Activity: Using the listing below, select the lines with the word "main" and copy them.

Given information:
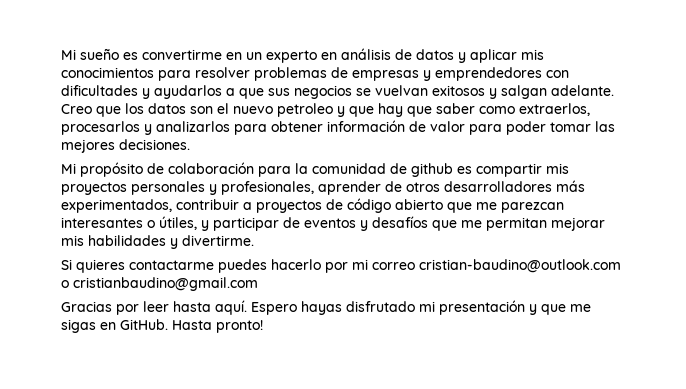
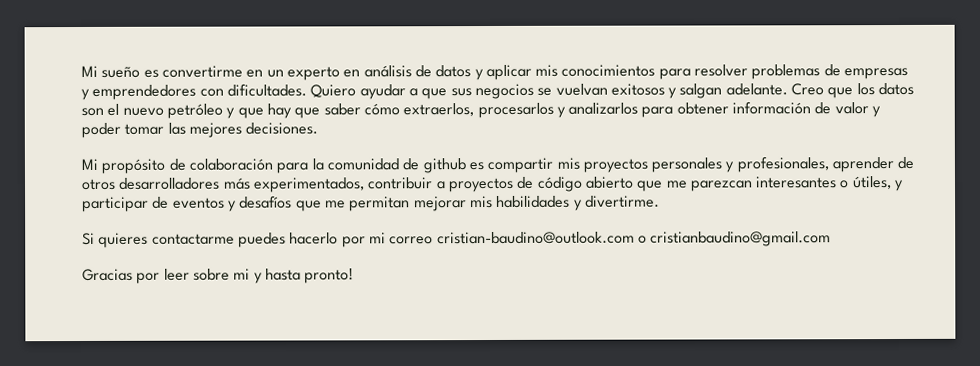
- Mi sueño es convertirme en un experto en análisis de datos y aplicar mis conocimientos para resolver problemas de empresas y emprendedores con dificultades y ayudarlos a que sus negocios se vuelvan exitosos y salgan adelante.
+ Mi sueño es convertirme en un experto en análisis de datos y aplicar mis conocimientos para resolver problemas de empresas y emprendedores con dificultades. Quiero ayudar a que sus negocios se vuelvan exitosos y salgan adelante.
- Creo que los datos son el nuevo petroleo y que hay que saber como extraerlos, procesarlos y analizarlos para obtener información de valor para poder tomar las mejores decisiones.
+ Creo que los datos son el nuevo petróleo y que hay que saber cómo extraerlos, procesarlos y analizarlos para obtener información de valor y poder tomar las mejores decisiones.
- Gracias por leer hasta aquí. Espero hayas disfrutado mi presentación y que me sigas en GitHub. Hasta pronto!
+ Gracias por leer sobre mi y hasta pronto!

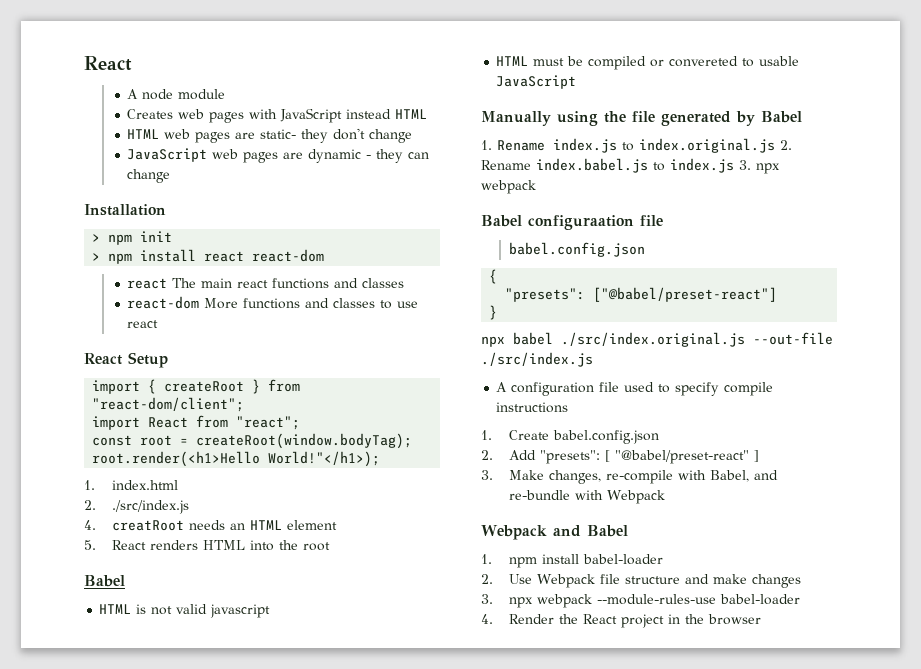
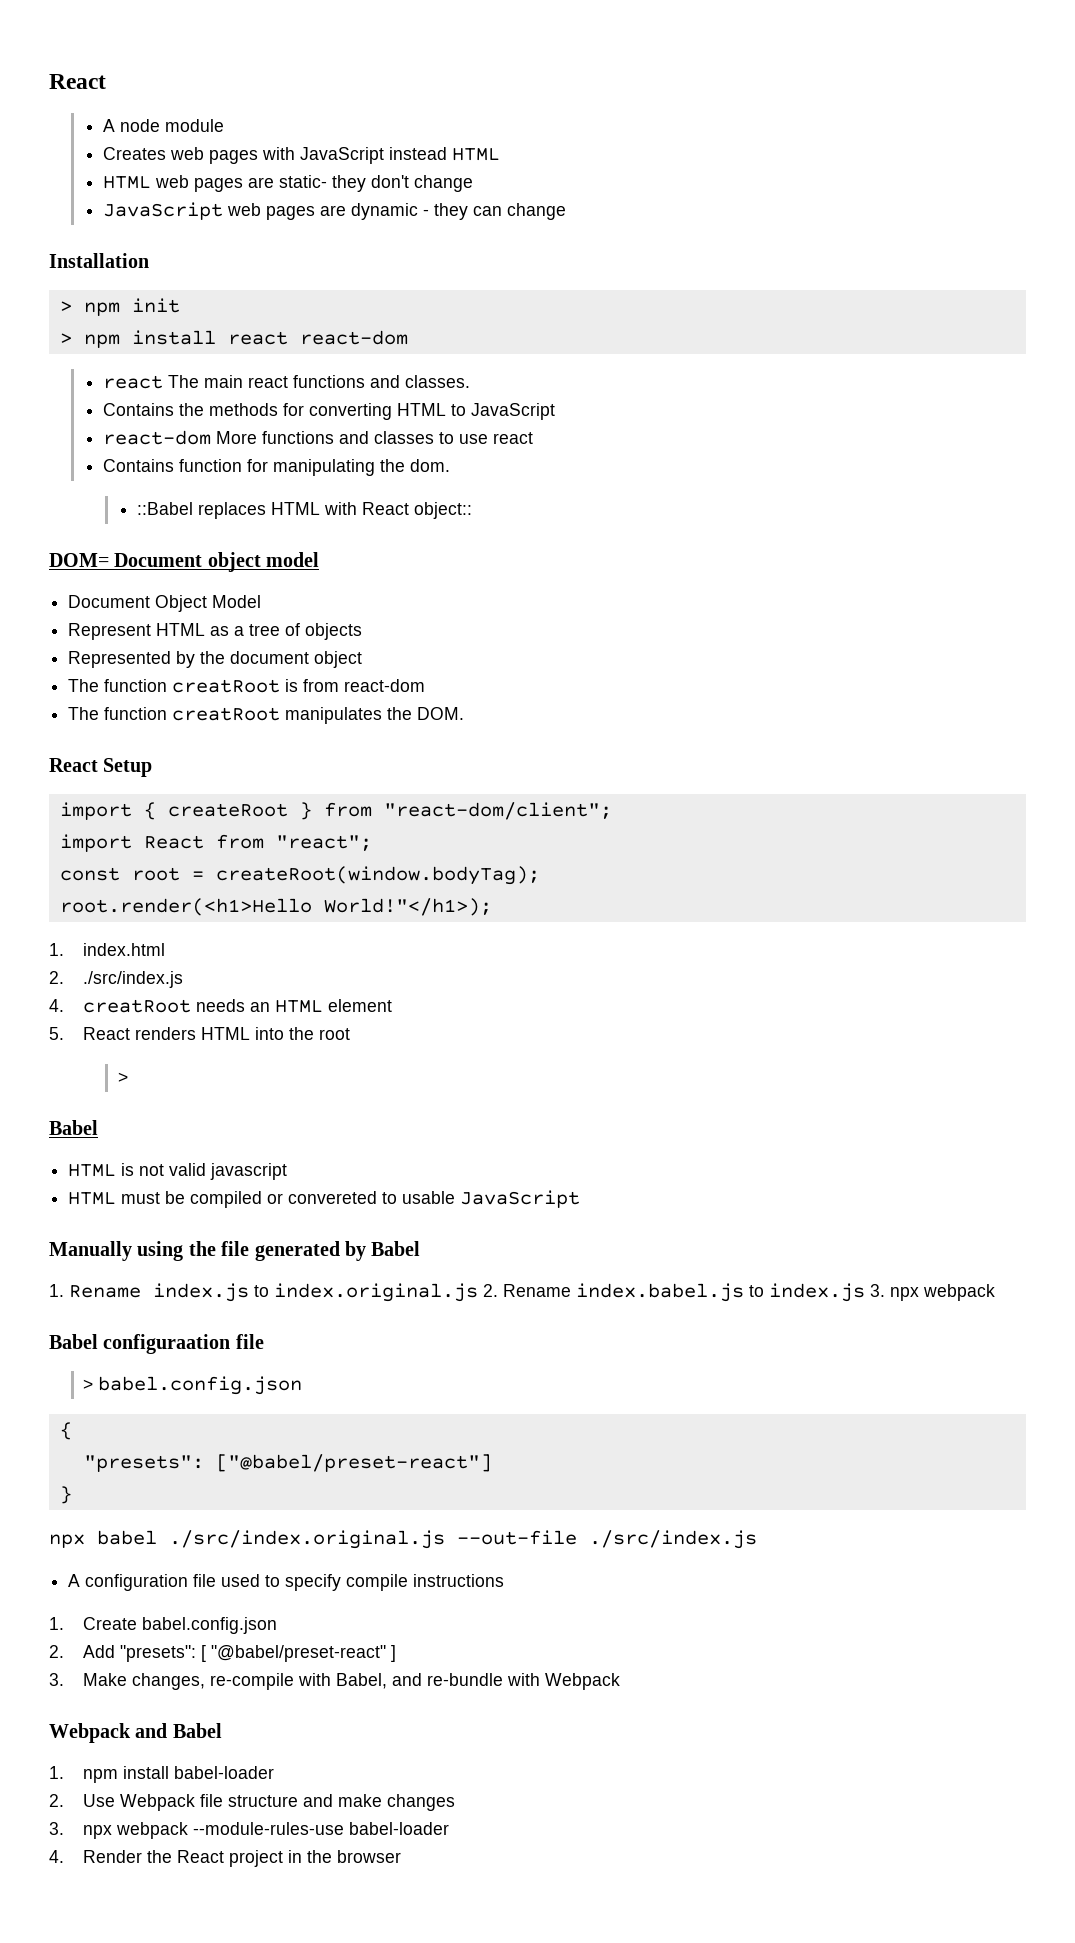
- react The main react functions and classes
+ react The main react functions and classes.
+ Contains the methods for converting HTML to JavaScript
+ Contains function for manipulating the dom.
+ ::Babel replaces HTML with React object::
+ DOM= Document object model
+ Document Object Model
+ Represent HTML as a tree of objects
+ Represented by the document object
+ The function creatRoot is from react-dom
+ The function creatRoot manipulates the DOM.
  5. React renders HTML into the root
+ >
  Babel configuraation file
- babel.config.json
+ > babel.config.json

Response below:
- react The main react functions and classes
+ react The main react functions and classes.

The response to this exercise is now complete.